Tools and docs for
- Adapting the Bris model by moving the domain in a Bris model to another geographical area.
- run inference on the resulting model.
- utilizing the result of the inference.
- various support tools.
For information on how to use the original Bris model, you should rather look at the bris-inference docs.
This contains the neccessary components to run the bris model in anemoi inference and Forecast-in-a-Box. It consists of several parts:
- Plugins for anemoi-inference
- A tool to adapt a checkpoint so it can run in anemoi-inference
- Later, docs for how to add this to Forecast-in-a-Box will be added.

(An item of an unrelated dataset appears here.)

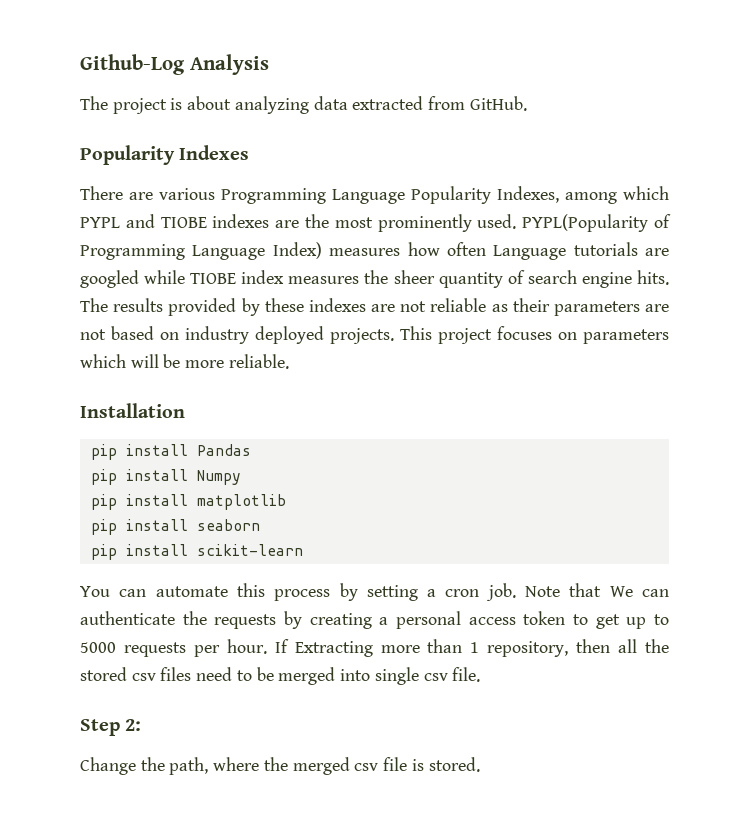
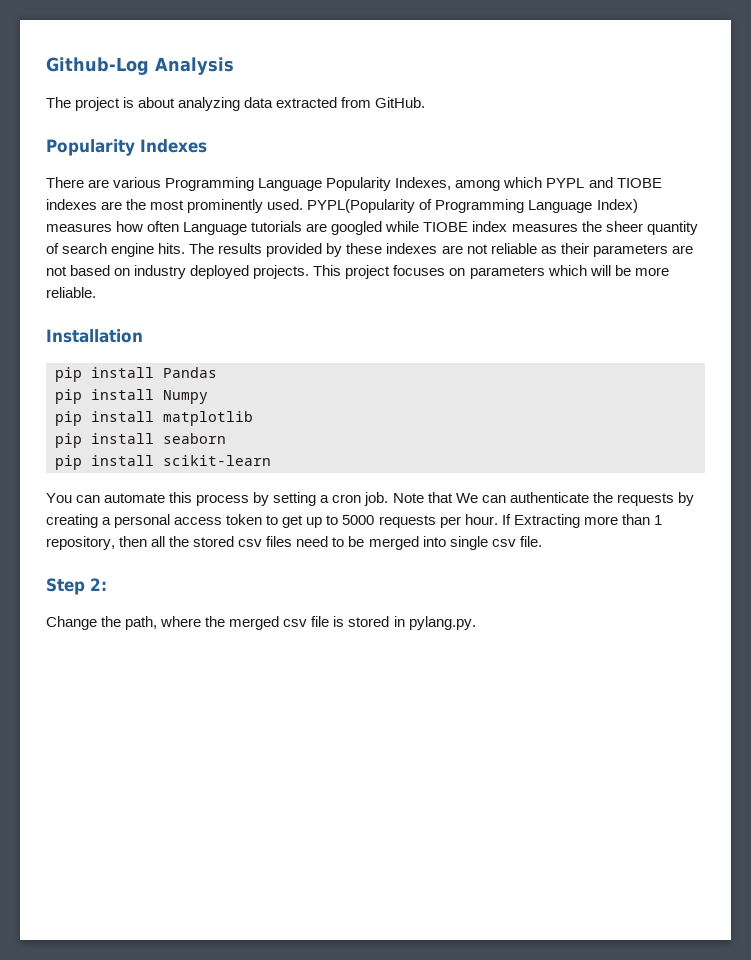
[428,757,480,772] stored. -> [348,616,476,630] stored in pylang.py.

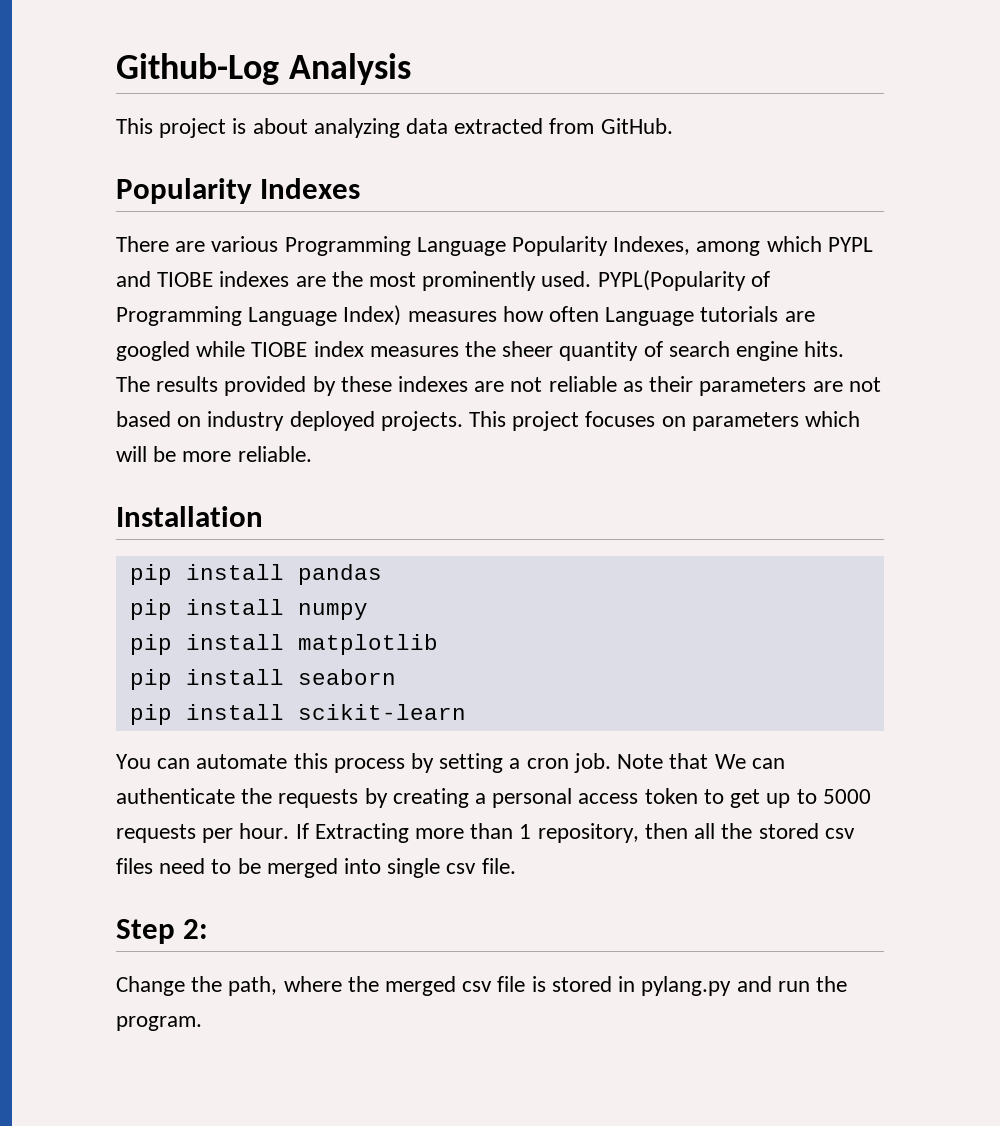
[46,97,71,108] The -> [116,118,153,134] This
[163,367,217,378] [55,389,208,404] Pandas // pip install Numpy -> [297,564,382,585] [129,599,368,620] pandas // pip install numpy
[408,616,476,630] pylang.py. -> [641,976,847,996] [116,1016,202,1031] pylang.py and run the program.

To create a forecast you need to run inference on the model. This can be done directly with anemoi-inference or by Forecast-in-a-Box (which also uses anemoi-inference)
In order to run inference, you need access to data. There are several ways to get this, but we have tested against two data services from ecmwf: Mars and polytope. If you move the domain for a bris checkpoint, as described below, you can autmatically have polytope configured as a data source for that domain. Note, however, that neither of these data sources are freely available to the public. This means that your organization will need to somehow have arranged access to these data sources for you, unless you configure other data sources.
Install anemoi-inference, e.g in an empty directory with:
uv init
uv add anemoi-inference
Create config that fits your needs. See example-config. Also, see bris-adapt for more information on configuration.
uv run anemoi-inference run <config.yaml>
The output from anemoi inference can be hard to visualize. To aid in this, we provide a tool, make-grid, to convert to a more standardized output format. It can be run like this:
uv run bris-adapt process make-grid anemoi-output.nc grid.nc
This should create a file, grid.nc
, which can be displayed in eg. diana.